Tuesday, July 1, 2014

Is origami art?

Is origami art?  Of course it is.  End of post.

But pardon me saying, you wouldn't expect to see origami in an art gallery.  I mean, it wouldn't be very conventional anyway.  Is this because art galleries are not properly fulfilling their role as gatekeepers to "true" art?  Or is it that galleries are not supposed to fulfill this role in the first place?  If the latter, is origami one of the art forms that belongs in a gallery?

This is more than theoretical for me, since someone recently asked me if I'd like to display some of my origami models in an art gallery.  So we have to add some real world particulars to the question, like the fact that this is my origami we're talking about, and this is the kind of gallery that also offers art classes for all ages.  It's also difficult for me to approach objectively, given my impulsive modesty.

Origami is different from the "canonical" art medium, painting.  Origami is much more like that other canonical art: music.  People "compose" origami models by creating them for the first time.  Then they may write it down in coded origami notation.  Then other people like me may "perform" these compositions by recreating them.  I am not the only one who has made this comparison--origami artist Robert Lang says the same thing.
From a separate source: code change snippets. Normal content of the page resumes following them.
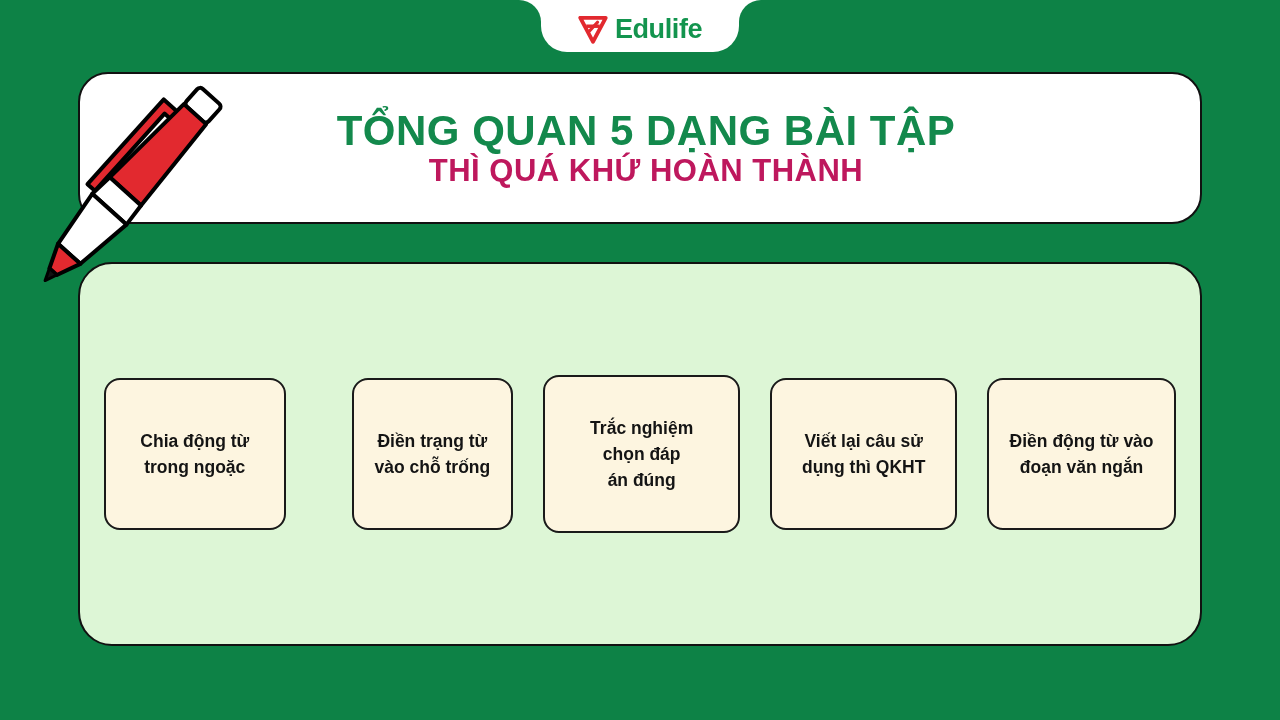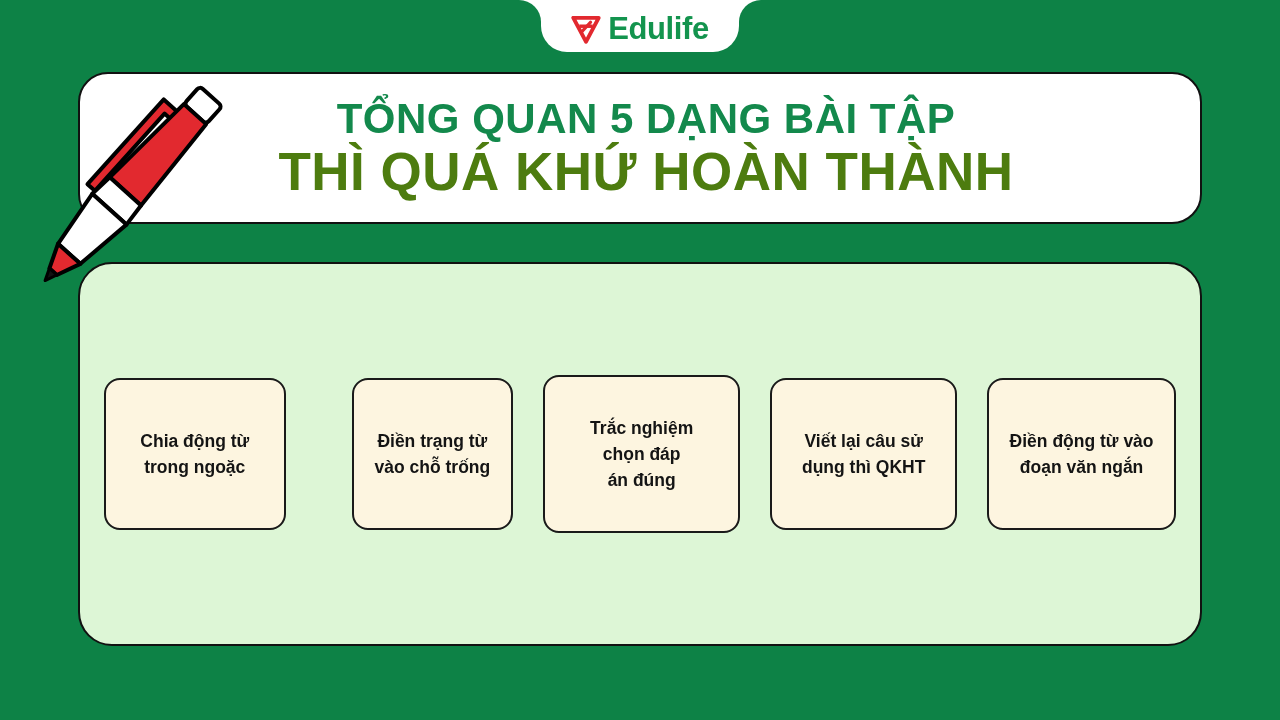--- a/index.html
+++ b/index.html
@@ -23,7 +23,7 @@
   .logo-inner{display:flex;align-items:center;gap:7px;}
   .logo-mark{width:30px;height:30px;display:block;}
   .logo-text{
-    font-size:31px;font-weight:700;color:#13944e;letter-spacing:-0.4px;
+    font-size:27px;font-weight:700;color:#13944e;letter-spacing:-0.4px;
     line-height:1;position:relative;white-space:nowrap;
   }
   

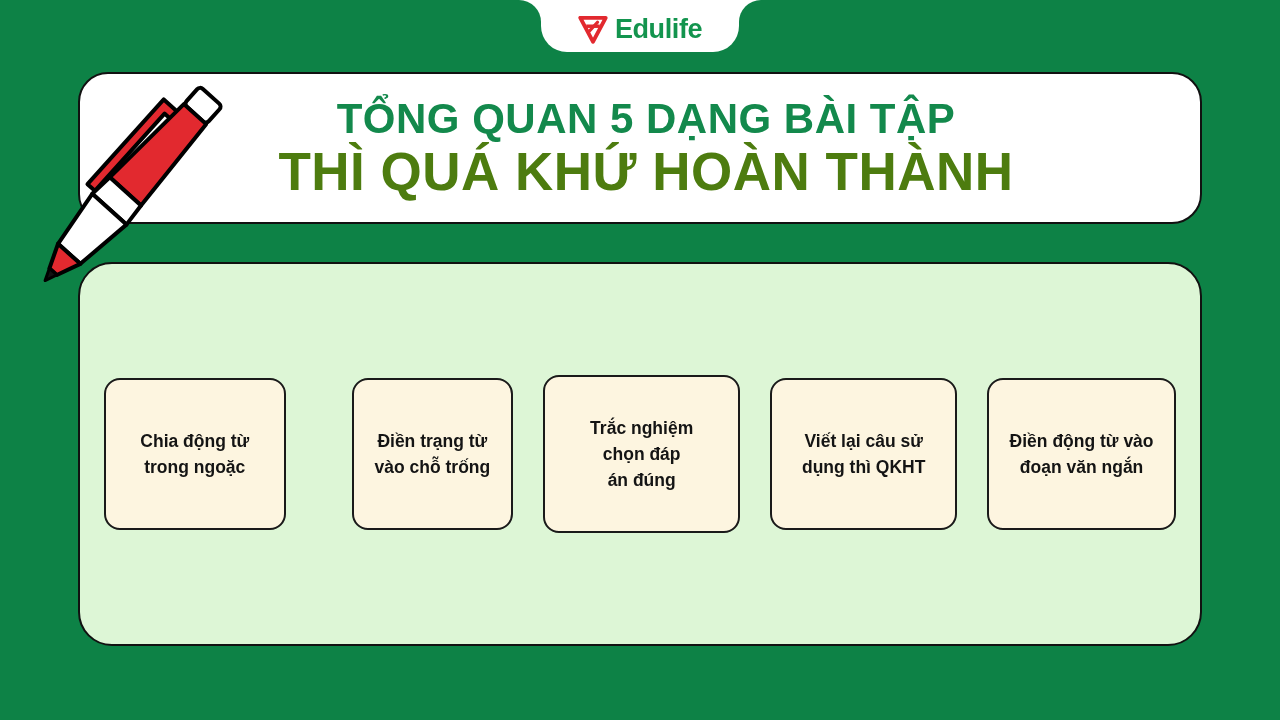--- a/index.html
+++ b/index.html
@@ -52,7 +52,7 @@
     line-height:1.12;white-space:nowrap;
   }
   .title-line2{
-    font-size:53px;font-weight:700;color:#4d7c0f;letter-spacing:0.5px;
+    font-size:31px;font-weight:700;color:#be185d;letter-spacing:0.5px;
     line-height:1.12;white-space:nowrap;
   }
This presents the problem of who gets how much artistic credit (although it's not as bad as it is for other art-forms like TV, movies, or video games).  I often think that the composers deserve the bulk of the credit, and that I don't add much artistic input.  Take this model:
Perovskite, based on Tomoko Fuse's Dual Triangles

Tomoko Fuse is sort of like a composer of jazz, in that she allows the folder a lot of freedom to improvise.  She just shows a way to make octahedrons, and a way to connect octahedrons.  So relative to most models, I made a lot of decisions:

-I decided to make connected octahedrons, out of all the things I could have made from all my books.
-The octahedrons are in a perovskite structure.
-I used kami paper in the color arrangement shown.  Note that there are 4 pieces per octahedron, and 24 connectors, for a total of 56 pieces.  But I chose a coloring with low Kolmogorov complexity.
-There are many ways to orient the connectors, but I oriented them as shown for stability.
-I scrapped Fuse's connector, because I felt it was more complicated than it needed to be.  I made my own connector, based on hers.  The main thing is I need a right triangle of exactly the right size, with tabs in the right places.

Art?  Or function?

Some of these decisions might be artistic, but some of them are simply technical or practical.  Even when I invented a new module, it was really just a practical shortcut.

Other models are even worse, with coloring being the only personal input I have.  The rest is skill and time.

Origami is a sort of mass-produced art.  It's not mass-produced like movies, or even like prints of famous paintings.  It's mass-produced in the way that the compositions are out there for anyone to fold.  Modular origami is readily accessible to all.*  And while accessibility would tend to be a strike against it being considered Totally Serious And Legitimate Art, I think accessibility is a good thing.  Accessibility means you can do it while working on a PhD.  Accessibility means you can teach it to kids. 

*I wouldn't say the same of origami tesselations or anything that requires crease patterns.  That stuff's difficult.

Does origami belong in an art gallery?  Sure, and it's been in art galleries too.  But I feel less sure about things like my reproduction of the WXYZ model.  The WXYZ is a classic, but my recreation of it wasn't exactly an exercise in creativity or anything.  It's art but I don't think it's my art.